● **Aim of the task**
Extract each line of the records below that contains the word "color".

*** Opening Information shown ***

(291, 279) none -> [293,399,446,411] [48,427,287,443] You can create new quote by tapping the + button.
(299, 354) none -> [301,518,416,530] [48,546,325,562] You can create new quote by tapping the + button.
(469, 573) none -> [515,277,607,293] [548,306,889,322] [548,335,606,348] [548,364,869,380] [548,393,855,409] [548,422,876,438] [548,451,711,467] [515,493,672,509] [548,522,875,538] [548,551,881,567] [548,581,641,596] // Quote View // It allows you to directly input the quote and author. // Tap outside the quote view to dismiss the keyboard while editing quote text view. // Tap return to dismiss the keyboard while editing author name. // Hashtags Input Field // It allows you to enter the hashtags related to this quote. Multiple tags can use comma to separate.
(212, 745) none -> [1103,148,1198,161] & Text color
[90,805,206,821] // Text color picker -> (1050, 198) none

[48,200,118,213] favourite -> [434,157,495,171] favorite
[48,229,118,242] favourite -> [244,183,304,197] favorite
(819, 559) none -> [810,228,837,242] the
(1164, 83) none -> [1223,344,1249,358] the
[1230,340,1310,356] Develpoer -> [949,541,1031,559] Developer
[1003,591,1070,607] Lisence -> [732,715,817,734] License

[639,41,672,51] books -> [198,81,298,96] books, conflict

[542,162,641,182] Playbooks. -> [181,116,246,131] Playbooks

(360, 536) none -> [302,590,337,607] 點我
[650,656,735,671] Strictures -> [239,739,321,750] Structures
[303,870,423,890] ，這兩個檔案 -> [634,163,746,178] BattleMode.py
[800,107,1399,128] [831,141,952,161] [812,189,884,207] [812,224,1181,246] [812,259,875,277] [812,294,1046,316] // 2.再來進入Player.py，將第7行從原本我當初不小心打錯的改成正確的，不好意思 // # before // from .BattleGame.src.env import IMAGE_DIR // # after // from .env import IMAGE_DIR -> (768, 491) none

*** Closing Information shown ***

● **Output of the task**
(212, 745) none -> [1103,148,1198,161] & Text color
[90,805,206,821] // Text color picker -> (1050, 198) none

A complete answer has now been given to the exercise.